◆ **Requirement**: Your copy should match the listing below exactly, except that it holds no images.

◆ **Given data**:

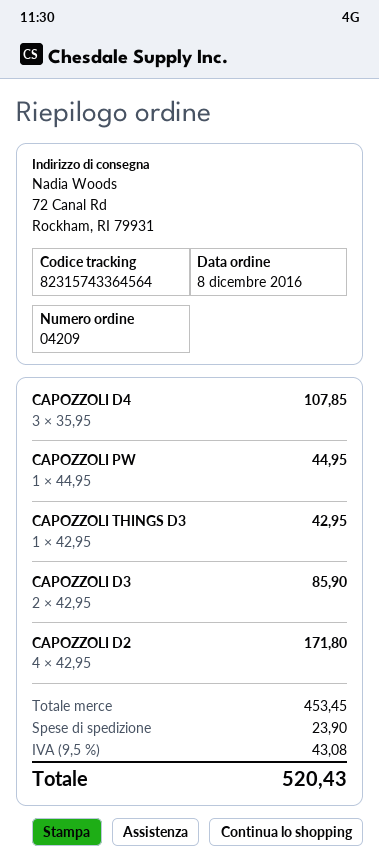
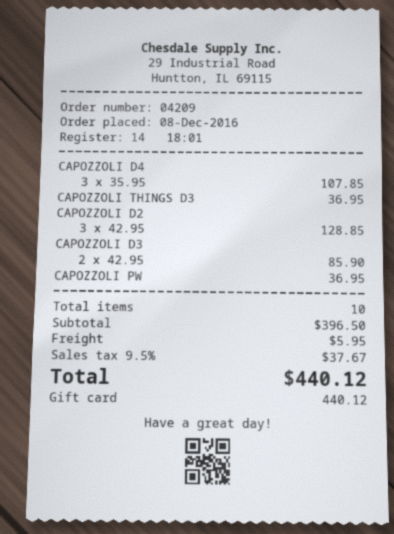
CAPOZZOLI PW: 1 x 44.95 = 44.95 -> 1 x 36.95 = 36.95
CAPOZZOLI THINGS D3: 1 x 42.95 = 42.95 -> 1 x 36.95 = 36.95
CAPOZZOLI D2: 4 x 42.95 = 171.80 -> 3 x 42.95 = 128.85
subtotal: 453.45 -> 396.50
shipping: 23.90 -> 5.95
tax: 9.5% = 43.08 -> 9.5% = 37.67
total: 520.43 -> 440.12

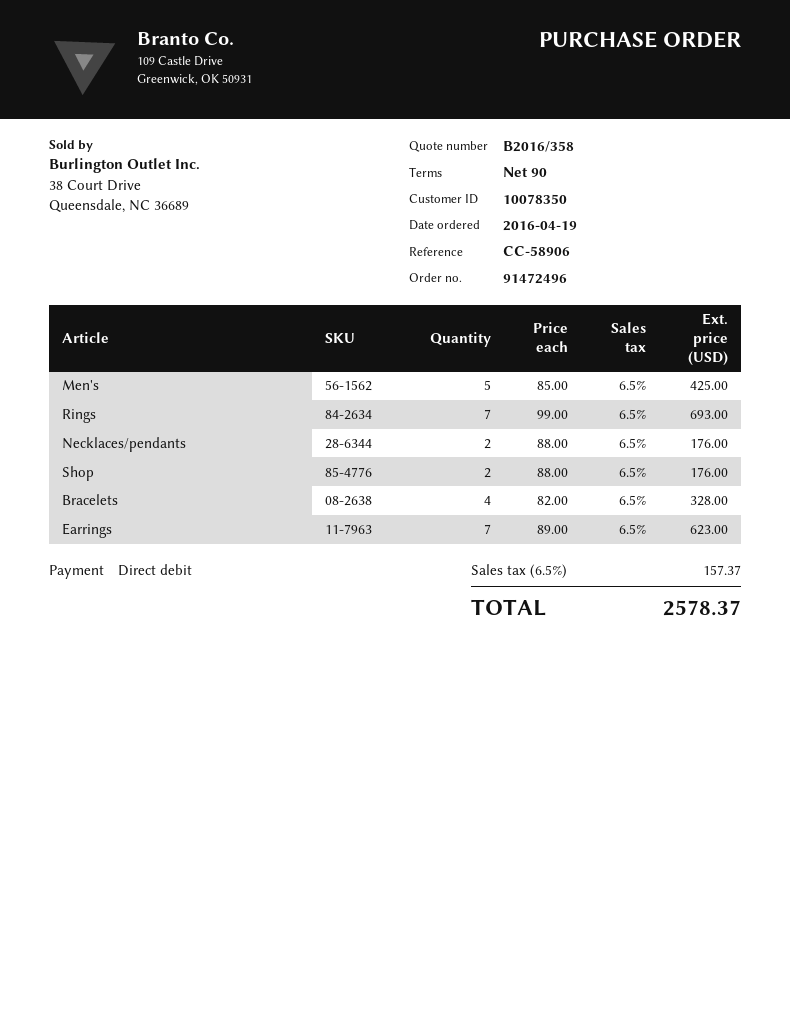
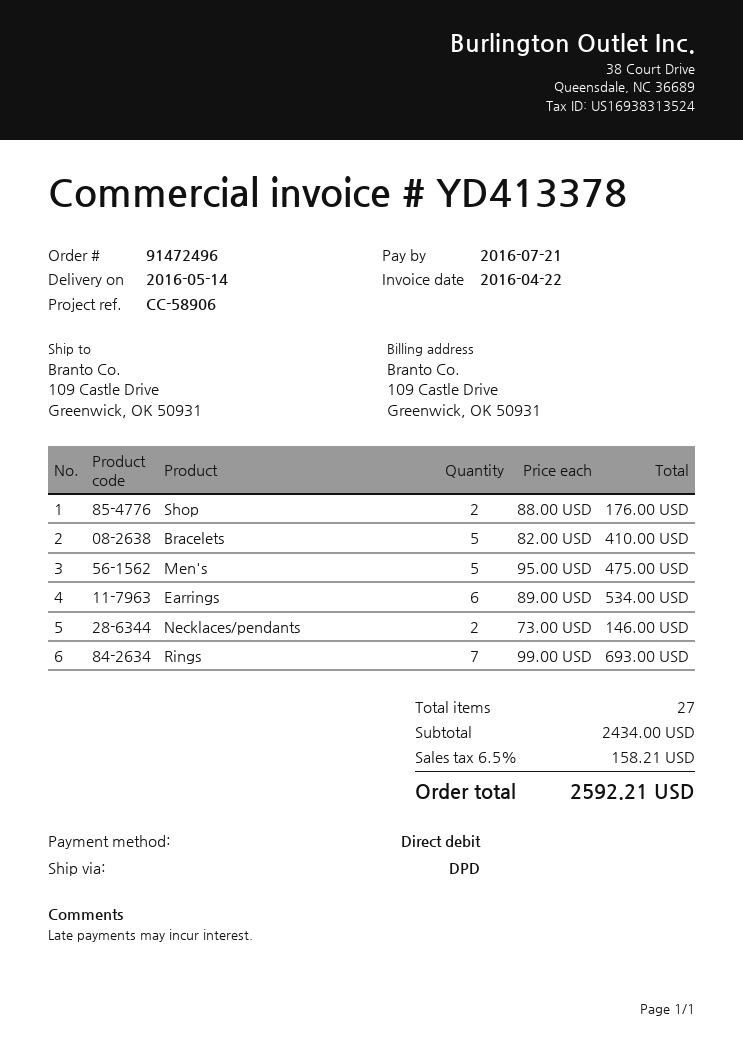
Men's: 5 x 85.00 = 425.00 -> 5 x 95.00 = 475.00
Necklaces/pendants: 2 x 88.00 = 176.00 -> 2 x 73.00 = 146.00
Bracelets: 4 x 82.00 = 328.00 -> 5 x 82.00 = 410.00
Earrings: 7 x 89.00 = 623.00 -> 6 x 89.00 = 534.00
tax: 6.5% = 157.37 -> 6.5% = 158.21
total: 2578.37 -> 2592.21

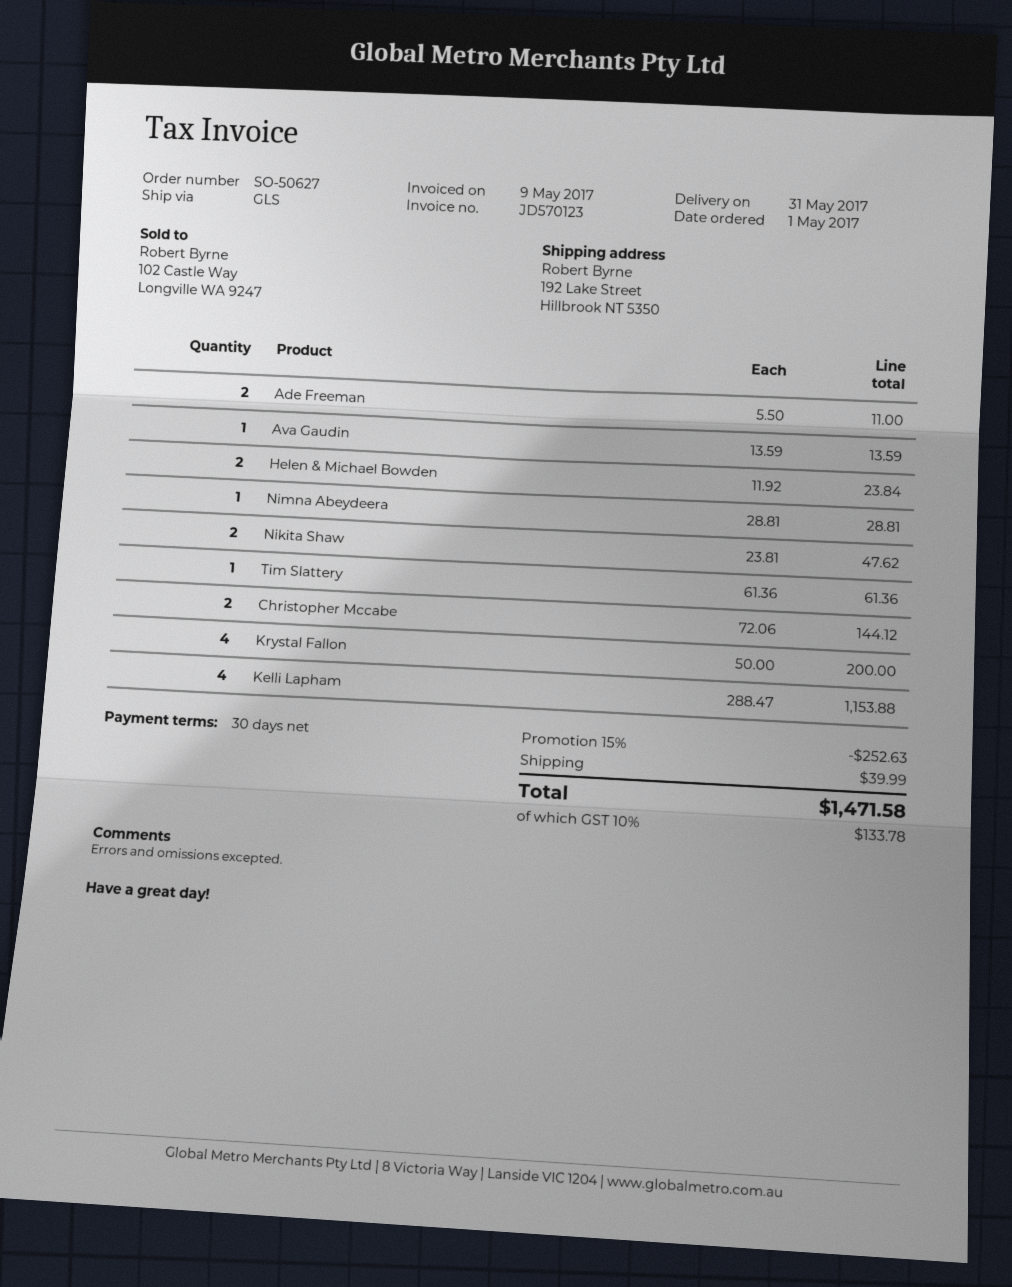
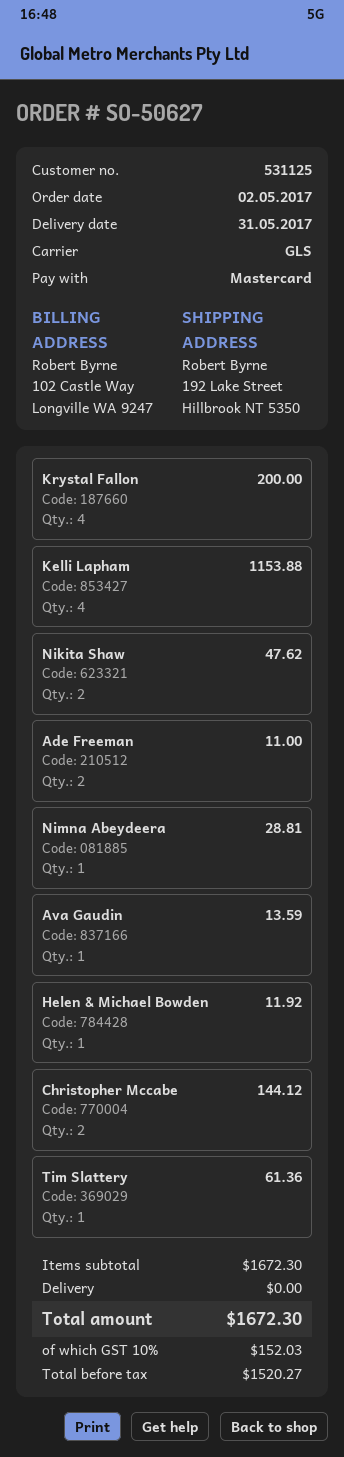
order date: 2017-05-01 -> 2017-05-02
Helen & Michael Bowden: 2 for 23.84 -> 1 for 11.92
discount: 15% = 252.63 -> none
shipping: 39.99 -> 0.00
tax: 10% = 133.78 -> 10% = 152.03
total: 1471.58 -> 1672.30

◆ **Response to the task**:
CAPOZZOLI PW: 1 x 44.95 = 44.95 -> 1 x 36.95 = 36.95
CAPOZZOLI THINGS D3: 1 x 42.95 = 42.95 -> 1 x 36.95 = 36.95
CAPOZZOLI D2: 4 x 42.95 = 171.80 -> 3 x 42.95 = 128.85
subtotal: 453.45 -> 396.50
shipping: 23.90 -> 5.95
tax: 9.5% = 43.08 -> 9.5% = 37.67
total: 520.43 -> 440.12

Men's: 5 x 85.00 = 425.00 -> 5 x 95.00 = 475.00
Necklaces/pendants: 2 x 88.00 = 176.00 -> 2 x 73.00 = 146.00
Bracelets: 4 x 82.00 = 328.00 -> 5 x 82.00 = 410.00
Earrings: 7 x 89.00 = 623.00 -> 6 x 89.00 = 534.00
tax: 6.5% = 157.37 -> 6.5% = 158.21
total: 2578.37 -> 2592.21

order date: 2017-05-01 -> 2017-05-02
Helen & Michael Bowden: 2 for 23.84 -> 1 for 11.92
discount: 15% = 252.63 -> none
shipping: 39.99 -> 0.00
tax: 10% = 133.78 -> 10% = 152.03
total: 1471.58 -> 1672.30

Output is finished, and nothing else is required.